Le désaccord qui oppose aujourd'hui Washington à Jérusalem est raconté comme une brouille ; il se comprend mieux comme un différend d'ingénierie. La feuille de route du Board of Peace, publiée le 30 juillet, prévoit que le Hamas démantèle son arsenal par étapes tandis que les forces israéliennes se replient, par étapes elles aussi, au-delà de la ligne jaune. Benyamin Nétanyahou l'a rejetée le 9 août. Le Board of Peace a ensuite précisé que le retrait au-delà de cette ligne suivrait un démantèlement complet — armes légères, armes lourdes et tunnels compris. Les deux ne peuvent pas venir en premier.

Doron Spielman, porte-parole des services du premier ministre, a exposé le raisonnement sans fioritures début août : « Notre analyse est que, si nous nous redéployons avant que le Hamas ne soit réellement désarmé, il étendra rapidement son emprise sur toute la bande de Gaza, reconstruira son infrastructure terroriste, menacera de nouveau les localités israéliennes et cherchera à commettre une nouvelle attaque du type du 7 octobre. » Et sur le sens du mot : « Désarmer, c'est remettre physiquement les armes. Rien de moins. »

On peut revenir sur un retrait, à un coût considérable. On ne revient pas sur un réarmement. Cette asymétrie est tout l'argument, et aucune impatience ne la dissout.

Environ 1 200 personnes ont été tuées et 251 prises en otage le 7 octobre 2023. Le ministère de la santé de Gaza fait état, depuis lors, de plus de 73 000 morts palestiniens, et Israël ne conteste pas que le bilan soit très lourd. Ce qu'il conteste, c'est l'inférence : qu'un État dont les localités du sud viennent d'être submergées devrait accepter un régime de vérification conçu par des médiateurs qu'il n'a pas choisis, selon un calendrier fixé par une administration qui n'aura pas à vivre à côté du résultat.

Danielle Pletka, de l'American Enterprise Institute, a tracé la ligne qui devrait gouverner la lecture des alliés : « En fin de compte, le Board of Peace est un jeu pour Washington, et une question de vie ou de mort pour Israël. » Ce n'est pas une mise en cause de la bonne foi américaine. C'est un constat d'incidence. Les plans sont notés par leurs auteurs à l'aune de leur adoption, et par leurs destinataires à l'aune de leur tenue. Les deux verdicts peuvent tomber à des années d'écart, et un seul est prononcé devant des gens qui vivent à portée de roquette du territoire en question.

La pression qui monte aujourd'hui des capitales européennes aggrave le problème au lieu de le résoudre.
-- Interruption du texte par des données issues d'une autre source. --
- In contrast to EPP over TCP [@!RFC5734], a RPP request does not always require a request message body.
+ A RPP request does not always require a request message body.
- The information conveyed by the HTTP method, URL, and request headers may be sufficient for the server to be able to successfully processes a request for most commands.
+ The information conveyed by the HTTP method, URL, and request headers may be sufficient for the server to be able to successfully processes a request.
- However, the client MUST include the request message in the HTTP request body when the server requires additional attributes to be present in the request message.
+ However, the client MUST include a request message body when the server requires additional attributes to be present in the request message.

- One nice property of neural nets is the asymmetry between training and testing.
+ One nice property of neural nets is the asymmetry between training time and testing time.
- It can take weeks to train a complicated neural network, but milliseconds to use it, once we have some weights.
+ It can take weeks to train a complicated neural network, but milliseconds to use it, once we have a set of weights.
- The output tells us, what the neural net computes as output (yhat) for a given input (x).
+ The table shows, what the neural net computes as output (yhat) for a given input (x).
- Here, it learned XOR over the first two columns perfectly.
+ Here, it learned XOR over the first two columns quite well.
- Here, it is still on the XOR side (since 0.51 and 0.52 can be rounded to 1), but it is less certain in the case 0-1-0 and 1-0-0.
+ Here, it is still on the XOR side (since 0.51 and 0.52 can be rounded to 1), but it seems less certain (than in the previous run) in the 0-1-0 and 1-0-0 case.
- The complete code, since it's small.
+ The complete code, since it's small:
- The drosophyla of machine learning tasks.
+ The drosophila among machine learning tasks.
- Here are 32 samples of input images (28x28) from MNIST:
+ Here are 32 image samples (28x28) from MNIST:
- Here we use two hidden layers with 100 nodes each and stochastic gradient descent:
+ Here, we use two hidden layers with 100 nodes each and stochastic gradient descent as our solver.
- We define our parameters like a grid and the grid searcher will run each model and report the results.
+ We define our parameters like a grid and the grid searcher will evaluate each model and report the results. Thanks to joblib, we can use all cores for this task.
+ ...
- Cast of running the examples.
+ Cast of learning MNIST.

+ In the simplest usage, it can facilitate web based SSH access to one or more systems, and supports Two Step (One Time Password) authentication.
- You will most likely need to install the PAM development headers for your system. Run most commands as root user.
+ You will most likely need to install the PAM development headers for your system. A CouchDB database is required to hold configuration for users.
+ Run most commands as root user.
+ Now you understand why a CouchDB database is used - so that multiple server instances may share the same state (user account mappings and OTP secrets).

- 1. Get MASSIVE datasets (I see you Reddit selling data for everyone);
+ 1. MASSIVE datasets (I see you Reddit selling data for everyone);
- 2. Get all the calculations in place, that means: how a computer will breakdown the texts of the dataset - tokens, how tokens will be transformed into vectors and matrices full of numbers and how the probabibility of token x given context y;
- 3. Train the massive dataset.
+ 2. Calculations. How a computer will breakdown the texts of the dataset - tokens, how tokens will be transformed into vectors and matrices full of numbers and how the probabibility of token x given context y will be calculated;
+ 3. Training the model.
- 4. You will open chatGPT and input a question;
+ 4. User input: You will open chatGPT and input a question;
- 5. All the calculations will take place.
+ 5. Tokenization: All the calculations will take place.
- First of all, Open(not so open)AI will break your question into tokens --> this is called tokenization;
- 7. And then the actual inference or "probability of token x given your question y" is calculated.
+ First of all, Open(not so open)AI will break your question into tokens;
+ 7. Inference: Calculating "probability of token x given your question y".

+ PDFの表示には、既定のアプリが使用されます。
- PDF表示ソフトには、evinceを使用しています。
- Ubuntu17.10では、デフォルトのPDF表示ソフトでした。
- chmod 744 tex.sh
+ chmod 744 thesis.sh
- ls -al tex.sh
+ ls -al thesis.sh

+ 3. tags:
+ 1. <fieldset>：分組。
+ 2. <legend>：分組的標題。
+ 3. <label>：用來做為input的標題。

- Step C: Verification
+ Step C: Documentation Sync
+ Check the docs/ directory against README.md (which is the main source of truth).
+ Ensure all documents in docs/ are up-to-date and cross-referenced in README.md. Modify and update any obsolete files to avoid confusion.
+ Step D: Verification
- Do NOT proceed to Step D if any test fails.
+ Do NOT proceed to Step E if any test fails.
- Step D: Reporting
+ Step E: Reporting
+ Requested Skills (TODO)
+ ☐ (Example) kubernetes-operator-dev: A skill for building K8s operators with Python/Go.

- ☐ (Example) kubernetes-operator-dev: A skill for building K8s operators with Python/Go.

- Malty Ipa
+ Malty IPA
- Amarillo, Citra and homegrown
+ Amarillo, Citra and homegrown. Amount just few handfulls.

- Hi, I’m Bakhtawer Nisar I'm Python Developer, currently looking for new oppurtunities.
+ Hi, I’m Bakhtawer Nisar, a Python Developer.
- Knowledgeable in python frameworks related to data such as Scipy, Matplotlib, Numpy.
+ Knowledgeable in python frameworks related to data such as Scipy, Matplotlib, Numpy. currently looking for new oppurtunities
Conditionner les armes et le commerce à un retrait qui précède le désarmement n'est pas un levier neutre : c'est mettre le poids des alliés du côté d'une question de séquence que leurs opinions publiques n'ont jamais été invitées à examiner. Si la séquence est mauvaise, la conséquence n'est pas un embarras diplomatique à Bruxelles. C'est une frontière. Les alliés ont droit à leurs mesures ; ils n'ont pas le droit de faire comme si le risque qu'ils demandent à un autre d'assumer était mince.

Il y a aussi un calendrier. Les Israéliens votent le 27 octobre pour les 120 sièges de la vingt-sixième Knesset, le premier parlement israélien à mener son mandat de quatre ans à son terme depuis 1988. Des exigences étrangères formulées dans les dix semaines qui précèdent une élection nationale ne sont pas reçues à Jérusalem comme un conseil technique. Elles le sont comme une tentative de trancher le scrutin, et elles produisent en général le gouvernement qu'elles entendaient empêcher.

La relation survit à ce genre de désaccords parce qu'elle est un livre de comptes et non une faveur : des systèmes d'interception partagés, un échange de renseignement sans équivalent dans la région, et un partenaire qui se bat. Les alliés se disputent en permanence sur des questions de séquence. Ce qui abîmerait vraiment cette alliance, c'est de faire semblant de croire que la dispute porte sur autre chose.